The tool kit started getting attention after Greta Thunberg, the 18-year-old Swedish climate activist shared a link to the document on Twitter. Thunberg described it as being put together by "people on the ground in India" and recommended that her followers use the document to help protesters spread their message. Shortly after Thunberg tweeted out the document, forces within India's government started throwing out accusations of a mass conspiracy. VK Singh, India's minister of state for transportation, tweeted out a call to "investigate the parties which are pulling the strings of this evil machinery."

To be clear: That is a minister and former general of the Indian army accusing a 21-year-old of running a vast conspiracy to take down the entire government via a Google Doc. Ravi is no stranger to protest, but the Times described her activism as "passionate, but fairly limited." She led a campaign in 2018 to clean up the lakes and parks in Bangalore, has participated in reforestation efforts, and has led vegan picnics to help educate her peers about climate change. She founded Fridays for Future India, a local branch of the global youth climate activist movement that was founded by Thunberg in 2018. Fellow activists in India report that she is respectful and law-abiding; one of her peers told the BBC that, "I always noticed she never transgressed the law,” while others described Ravi as a "funny, goofy girl" who idolizes Jane Goodall.

All of this makes the jailing of Ravi all the more troubling. India has been accused by humanitarian groups of detaining activists for criticizing government policies in the past, and those practices have been ramping up recently as the state tries to silence dissent from the farmer protests. The government has done everything in its power to try to stifle this movement, including cutting off internet and allowing law enforcement to engage in violent clashes with protesters.

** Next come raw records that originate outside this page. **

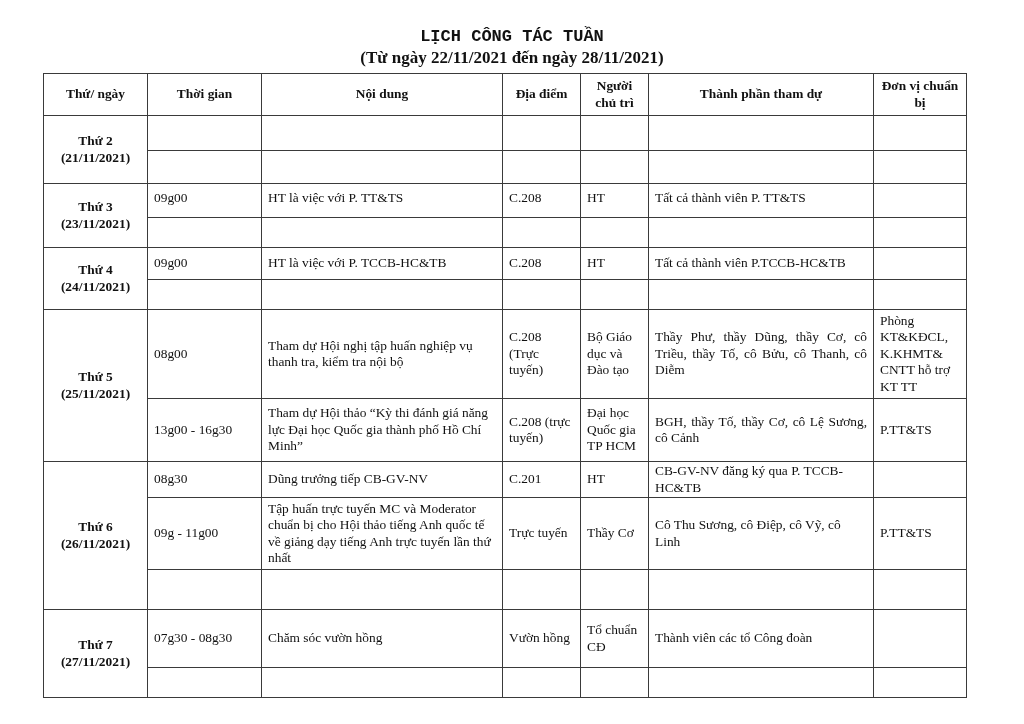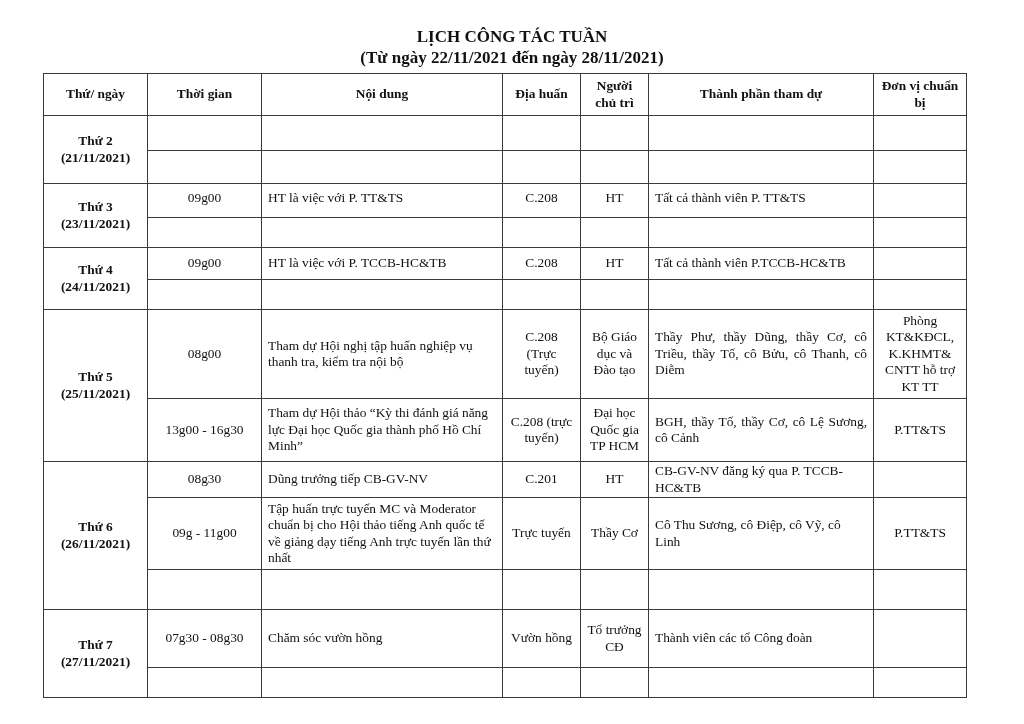--- a/index.html
+++ b/index.html
@@ -6,7 +6,7 @@
   body { width: 1024px; height: 724px; position: relative; overflow: hidden;
          font-family: "Liberation Serif", "DejaVu Serif", serif; color: #111; }
   .title { position: absolute; left: 0; width: 1024px; text-align: center; font-weight: bold; font-size: 17px; line-height: 20px; }
-  .t1 { top: 27px; }
+  .t1 { top: 27px; font-family: Liberation Mono, monospace; }
   .t2 { top: 48px; }
   table.sched { position: absolute; left: 43px; top: 73px; border-collapse: collapse; table-layout: fixed; width: 923px; }
   table.sched td, table.sched th { border: 1px solid #3a3a3a; font-size: 13.4px; line-height: 16.5px; padding: 0 6px; vertical-align: middle; }

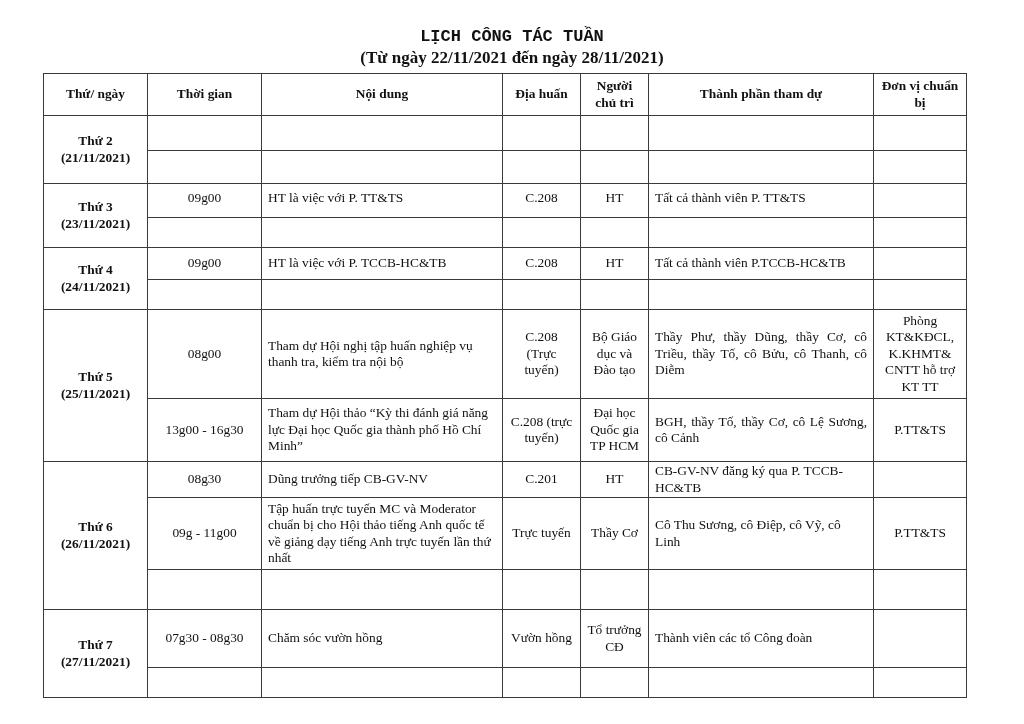--- a/index.html
+++ b/index.html
@@ -38,7 +38,7 @@
       <th>Thứ/ ngày</th>
       <th>Thời gian</th>
       <th>Nội dung</th>
-      <th>Địa huấn</th>
+      <th>Địa điểm</th>
       <th>Người chủ trì</th>
       <th>Thành phần tham dự</th>
       <th>Đơn vị chuẩn bị</th>

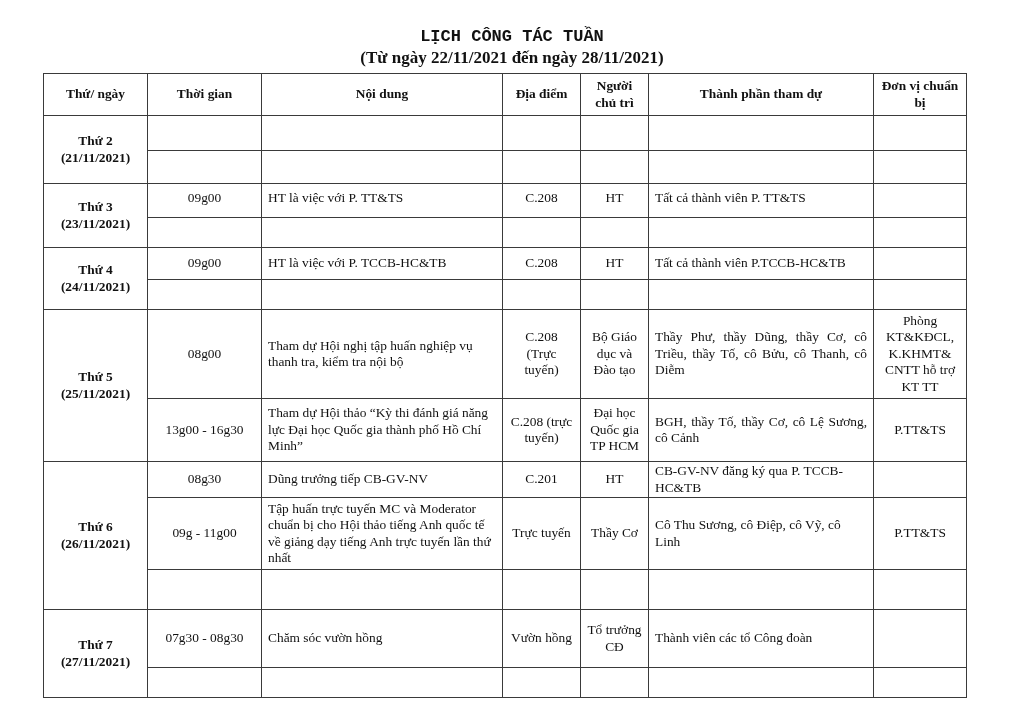--- a/index.html
+++ b/index.html
@@ -11,7 +11,7 @@
   table.sched { position: absolute; left: 43px; top: 73px; border-collapse: collapse; table-layout: fixed; width: 923px; }
   table.sched td, table.sched th { border: 1px solid #3a3a3a; font-size: 13.4px; line-height: 16.5px; padding: 0 6px; vertical-align: middle; }
   table.sched th { font-weight: bold; text-align: center; height: 41px; }
-  .c { text-align: center; }
+  .c { }
   .l { text-align: left; }
   .top { vertical-align: top !important; padding-top: 6px !important; }
   .day { font-weight: bold; text-align: center; }

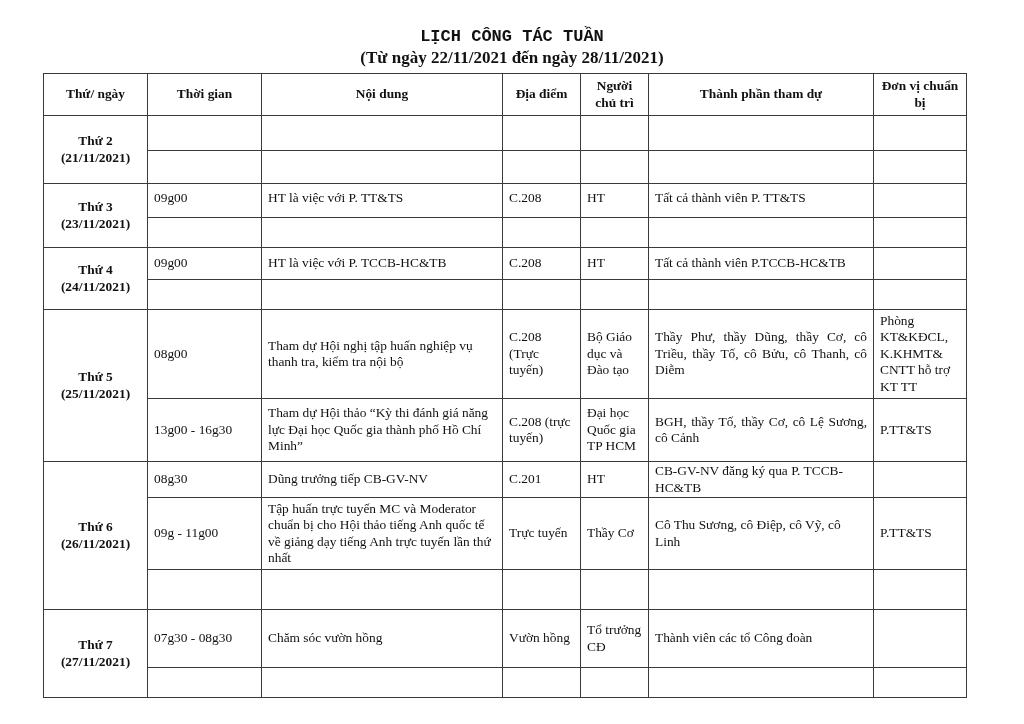--- a/index.html
+++ b/index.html
@@ -149,7 +149,7 @@
       <td class="c">07g30 - 08g30</td>
       <td class="l">Chăm sóc vườn hồng</td>
       <td class="c">Vườn hồng</td>
-      <td class="c">Tổ trưởng CĐ</td>
+      <td class="c">Tổ chuẩn CĐ</td>
       <td class="l">Thành viên các tổ Công đoàn</td>
       <td class="c"></td>
     </tr>

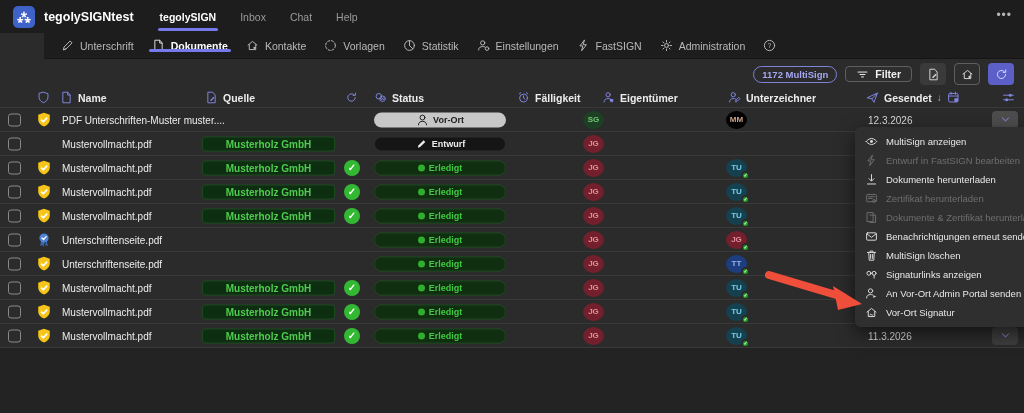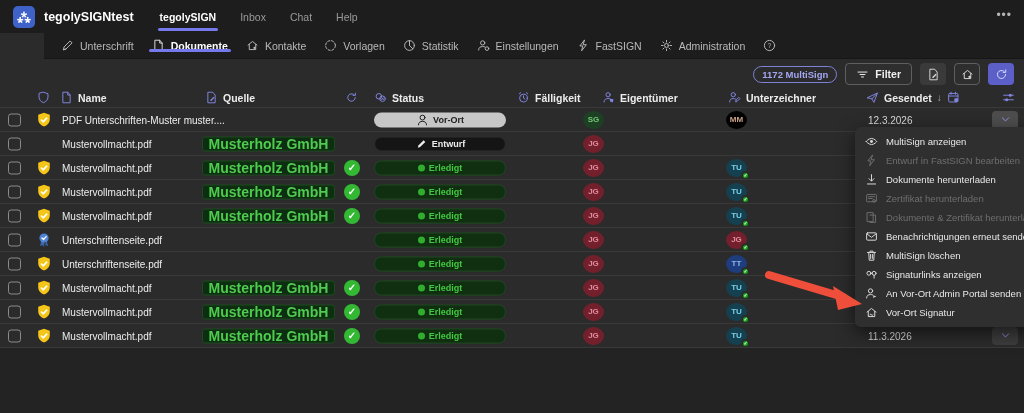--- a/index.html
+++ b/index.html
@@ -41,7 +41,7 @@
   .msbadge { height:17px; border:1px solid #7e82d8; border-radius:9px;
     color:#a4a7f0; font-size:9.5px; font-weight:bold; display:flex;
     align-items:center; padding:0 8px; }
-  .filterbtn { height:22px; border:1px solid #5f5f5f; border-radius:4px;
+  .filterbtn { height:16px; border:1px solid #5f5f5f; border-radius:4px;
     background:#2e2e2e; color:#f0f0f0; font-size:10.5px; font-weight:bold;
     display:flex; align-items:center; gap:6px; padding:0 10px; cursor:pointer; }
   .iconbtn { width:26px; height:22px; border-radius:4px; display:flex;

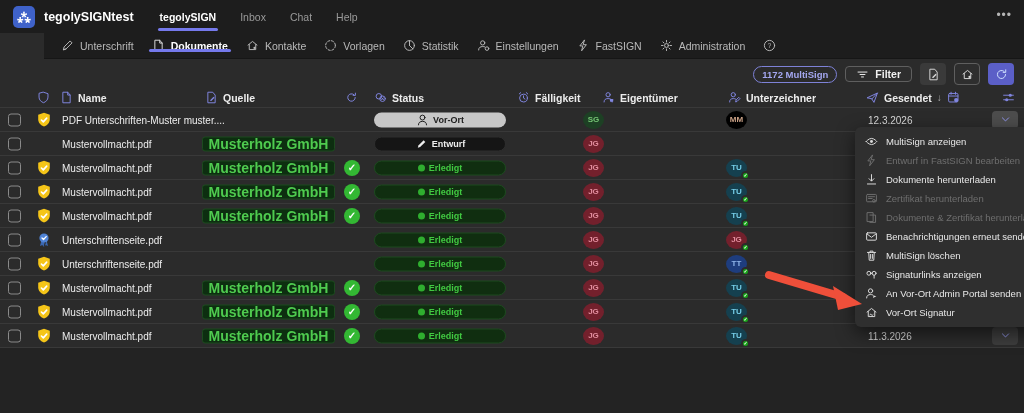--- a/index.html
+++ b/index.html
@@ -65,7 +65,7 @@
   .ticon { left:36px; width:16px; height:16px; }
   .fname { left:62px; color:#ededed; font-size:10px; white-space:nowrap;text-align:center; }
   .src { left:202px; width:133px; height:15px; background:#0d2e10;
-    border:1px solid #1d4a1f; border-radius:3px; color:#4fcb4f; font-size:14px;
+    border:1px solid #1d4a1f; border-radius:3px; color:#4fcb4f; font-size:10px;
     font-weight:bold; display:flex; align-items:center; justify-content:center; }
   .okcirc { left:344px; width:16px; height:16px; border-radius:50%;
     background:#33b833; color:#fff; font-size:10px; font-weight:bold;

Davi has not yet been formally charged but will spend five days in police custody, a potentially harrowing experience for a young woman accused of attempting to incite a rebellion against the Indian government. Police in India are notorious for using violence against accused criminals, and women in the country have accused officers of sexual assault and rape while in custody. India is considered one of the most dangerous countries in the world for women, and safety is anything but guaranteed while in the custody of an increasingly authoritarian government that appears hellbent on stifling dissent.